▶ [What is needed]
With the images set aside, retype every record below character for character.

_ _ _ _

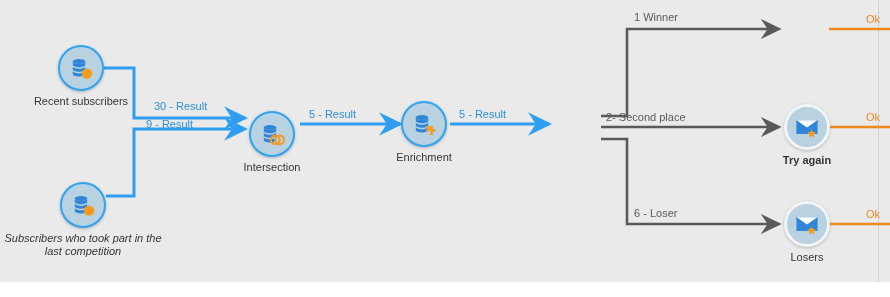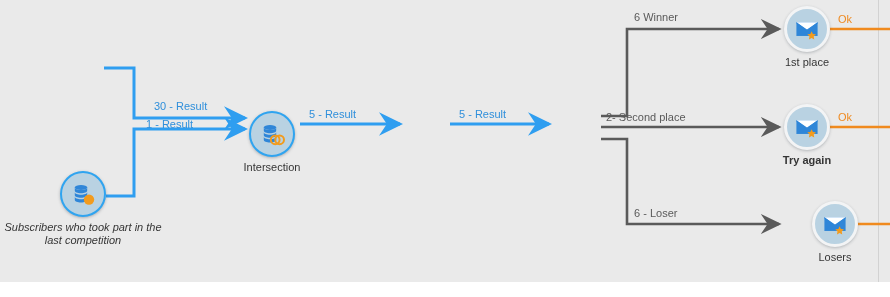"6 Winner" div.edge-label { text: 6 -> 1 }
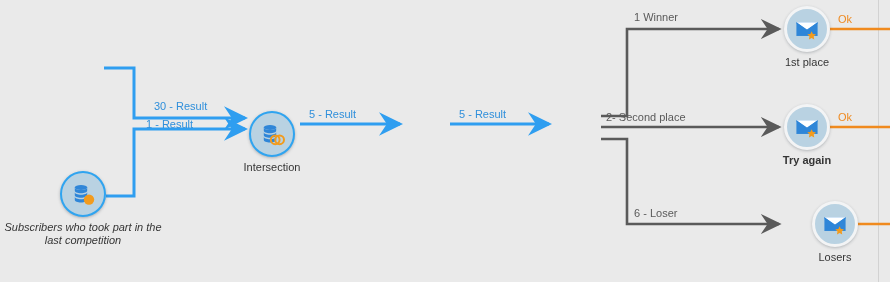"Ok" .edge-label.orange { margin-left: none -> 28px }
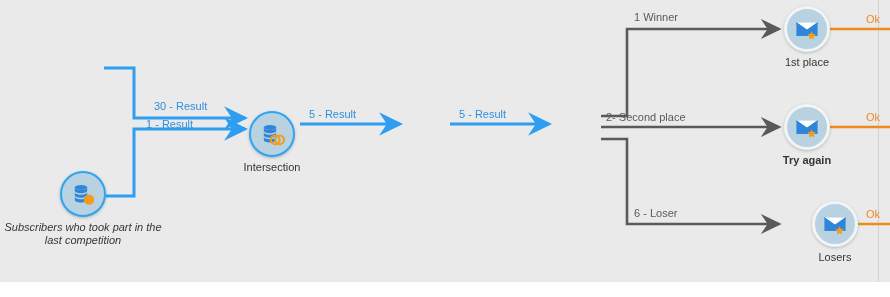"1st place" div.node { html: <div> <div> <svg> <path></path> <path></path> <path></path> <path></path> <path></path> </svg> </div> <div>1st place</div> </div> -> none }
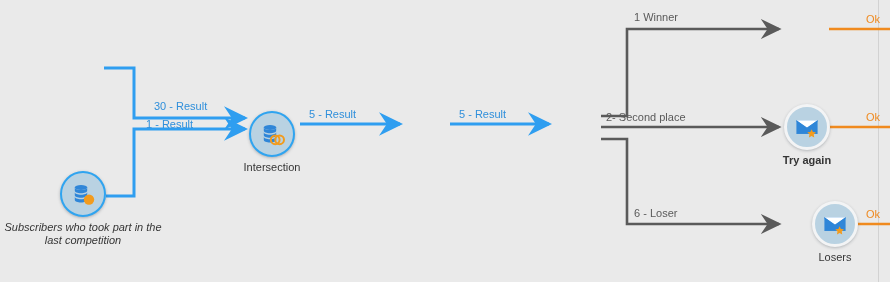"Recent subscribers" div.node { html: none -> <div> <div> <svg> <ellipse></ellipse> <path></path> <path></path> <path></path> <circle></circle> </svg> </div> <div>Recent subscribers</div> </div> }
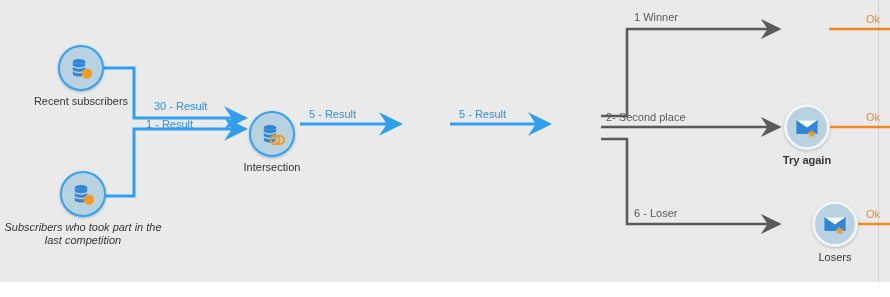"1 - Result" div.edge-label { text: 1 -> 9 }
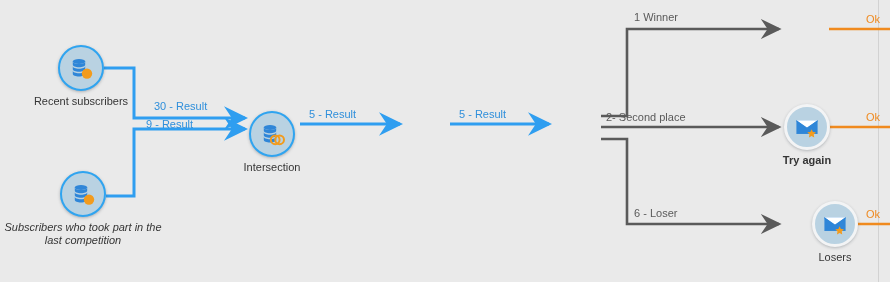"Enrichment" div.node { html: none -> <div> <div> <svg> <ellipse></ellipse> <path></path> <path></path> <path></path> <path></path> </svg> </div> <div>Enrichment</div> </div> }
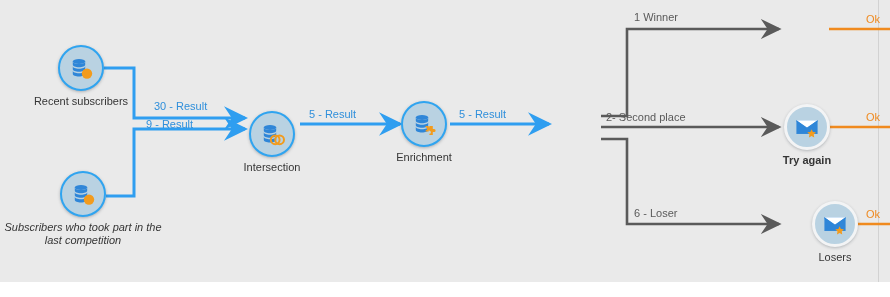"Subscribers who took part in" div.node { top: 171px -> 182px }
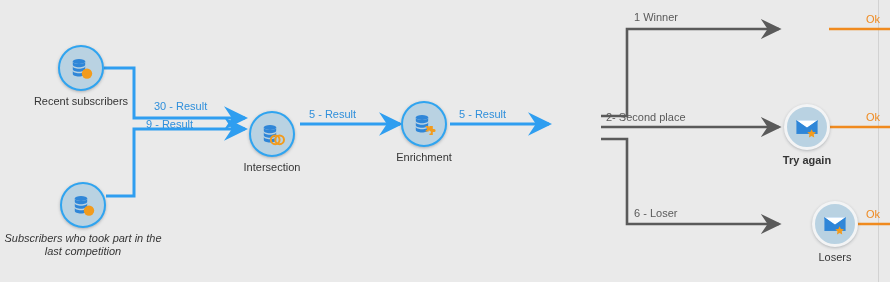"Losers" div.node { margin-left: 28px -> none }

_ _ _ _

▶ [Solution to this task]
"6 Winner" div.edge-label { text: 6 -> 1 }
"Ok" .edge-label.orange { margin-left: none -> 28px }
"1st place" div.node { html: <div> <div> <svg> <path></path> <path></path> <path></path> <path></path> <path></path> </svg> </div> <div>1st place</div> </div> -> none }
"Recent subscribers" div.node { html: none -> <div> <div> <svg> <ellipse></ellipse> <path></path> <path></path> <path></path> <circle></circle> </svg> </div> <div>Recent subscribers</div> </div> }
"1 - Result" div.edge-label { text: 1 -> 9 }
"Enrichment" div.node { html: none -> <div> <div> <svg> <ellipse></ellipse> <path></path> <path></path> <path></path> <path></path> </svg> </div> <div>Enrichment</div> </div> }
"Subscribers who took part in" div.node { top: 171px -> 182px }
"Losers" div.node { margin-left: 28px -> none }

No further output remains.